For any charge configuration, the equipotential surface through a point is _____ to the electric field at a point.

Answer 1

Hint: The relation between equipotential surface and the electric field at a point can be easily understood by using the Work done formula for a moving test charge and the angle between them.

Complete step by step answer:
As the name suggests, an equipotential surface is a surface in space where the potential in every point of that plane is the same. Apart from being a scalar potential, equipotential concepts can also be applied in vector concepts. Electric field on the other hand is described as the physical field or region around a particle which is charged and exerts a force on other neighbouring charges on the field or region. The force can be attractive or repulsive.
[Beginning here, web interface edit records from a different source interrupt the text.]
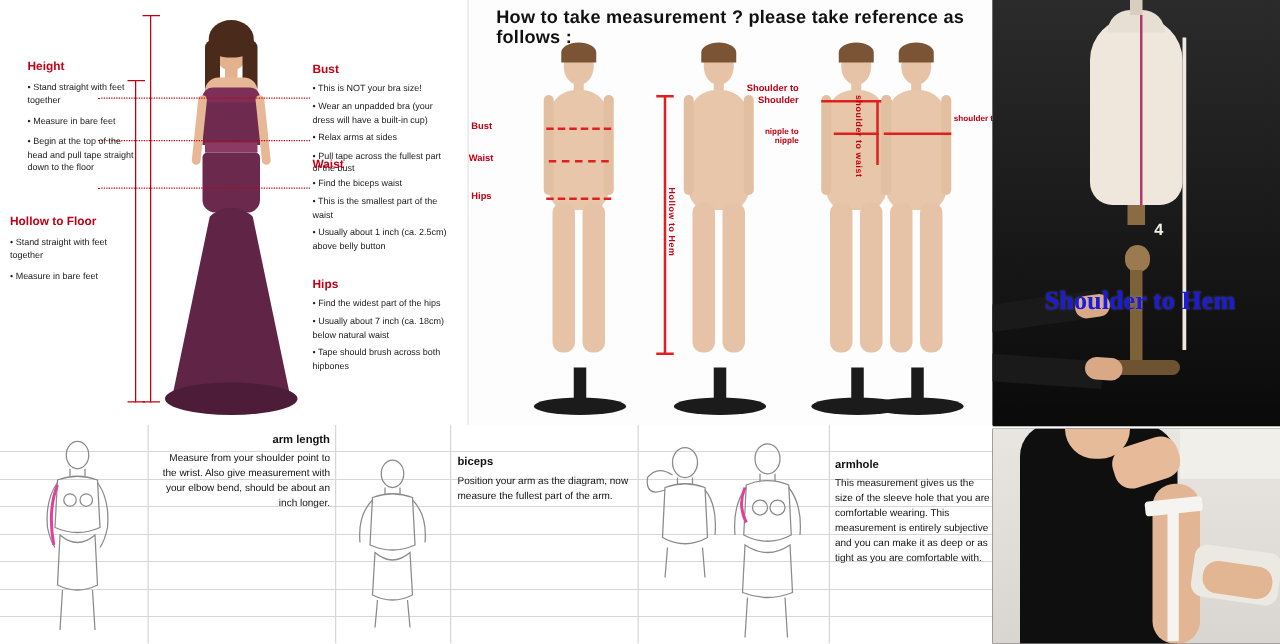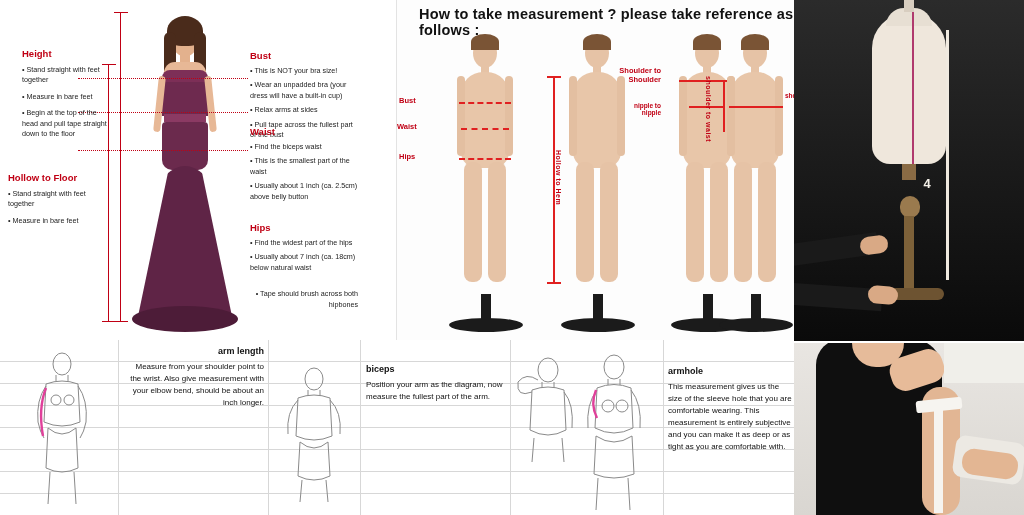--- a/index.html
+++ b/index.html
@@ -46,21 +46,21 @@
   .dim-line {
     border-left: 1px solid #c00014;
   }
   .dim-tick {
     border-top: 1px solid #c00014;
   }
   .dotline { border-top: 1px dotted #c00014; }
 
   
   #panel-measure {
-    left: 396px; top: 0; width: 420px; height: 340px;
+    left: 374px; top: 0; width: 420px; height: 340px;
     background: #fdfdfd;
     border-left: 1px solid #e3e3e3;
     overflow: hidden;
   }
   #panel-measure .title {
     font-size: 14.5px; font-weight: bold; color: #111;
     position: absolute; left: 22px; top: 6px; letter-spacing: .2px;
   }
   .mann { position: absolute; bottom: 8px; }
   .base-ellipse {
@@ -182,21 +182,21 @@
       <div class="lbl-head">Waist</div>
       <div class="lbl-body" style="margin-top:5px;">• Find the biceps waist</div>
       <div class="lbl-body" style="margin-top:4px;">• This is the smallest part of the waist</div>
       <div class="lbl-body" style="margin-top:4px;">• Usually about 1 inch (ca. 2.5cm) above belly button</div>
     </div>
 
     <div class="abs callout-right" style="left:250px; top:222px;">
       <div class="lbl-head">Hips</div>
       <div class="lbl-body" style="margin-top:5px;">• Find the widest part of the hips</div>
       <div class="lbl-body" style="margin-top:4px;">• Usually about 7 inch (ca. 18cm) below natural waist</div>
-      <div class="lbl-body" style="margin-top:16px;text-align:right;">• Tape should brush across both hipbones</div>
+      <div class="lbl-body" style="margin-top:4px;">• Tape should brush across both hipbones</div>
     </div>
   </div>
 
   <div class="abs" id="panel-measure">
     <div class="title">How to take measurement ?  please take reference as follows :</div>
 
     <div class="mann" style="left:36px; width:104px; height:300px;">
       <div class="abs base-ellipse" style="left:16px; bottom:0; width:74px; height:14px;"></div>
       <div class="abs" style="left:48px; bottom:12px; width:10px; height:26px; background:#1b1b1b;"></div>
       <div class="abs" style="left:40px; top:6px; width:24px; height:30px; background:#e6c3a6; border-radius:50%;"></div>
@@ -284,20 +284,21 @@
     <div class="abs" style="left:108px; top:164px; width:14px; height:16px; background:#8a6b44;"></div>
     <div class="abs" style="left:106px; top:196px; width:20px; height:22px; background:#9a7a4e; border-radius:10px;"></div>
     <div class="abs" style="left:110px; top:216px; width:10px; height:72px; background:#7d6139;"></div>
     <div class="abs" style="left:80px; top:288px; width:70px; height:12px; background:#6d5331; border-radius:6px;"></div>
 
     <div class="abs" style="left:-4px; top:238px; width:88px; height:22px; background:#1a1a1a; transform:rotate(-8deg);"></div>
     <div class="abs" style="left:66px; top:236px; width:28px; height:18px; background:#d9a985; border-radius:9px; transform:rotate(-8deg);"></div>
     <div class="abs" style="left:-4px; top:286px; width:92px; height:22px; background:#1a1a1a; transform:rotate(4deg);"></div>
     <div class="abs" style="left:74px; top:286px; width:30px; height:18px; background:#d9a985; border-radius:9px; transform:rotate(4deg);"></div>
 
+    <div id="shoulder-to-hem-text">Shoulder to Hem</div>
   </div>
 
   <div class="abs" id="panel-bottom">
     <div class="rulebg"></div>
 
     <div class="vline" style="left:118px; top:0; height:175px;"></div>
     <div class="vline" style="left:268px; top:0; height:175px;"></div>
     <div class="vline" style="left:360px; top:0; height:175px;"></div>
     <div class="vline" style="left:510px; top:0; height:175px;"></div>
     <div class="vline" style="left:663px; top:0; height:175px;"></div>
We know that the formula for work done by a moving test charge is \[W=Fs\cos \theta \] , where $s$ is the magnitude of displacement and $F$ is the electric force. $\theta $ is the relation we are looking for. We know that in an equipotential surface or plane, the work done is zero in moving a test charge. So,
$W=Fs\cos \theta =0 \\
\Rightarrow \cos \theta =0 \\
\therefore \theta ={{90}^{\circ }} $ , as $F$ and $s$ cannot be zero.
By using the formula of work done we can easily see that the angle between the equipotential surface and the electric field at a point is perpendicular.

Therefore, For any charge configuration, the equipotential surface through a point is ” perpendicular” to the electric field at a point.

Note: If you want to find the direction of the electric force, it must be known that the direction of the electric field lines shows the direction of the electric force on that charge.If the points in an electric field are all at the same electric potential, then they are known as the equipotential points.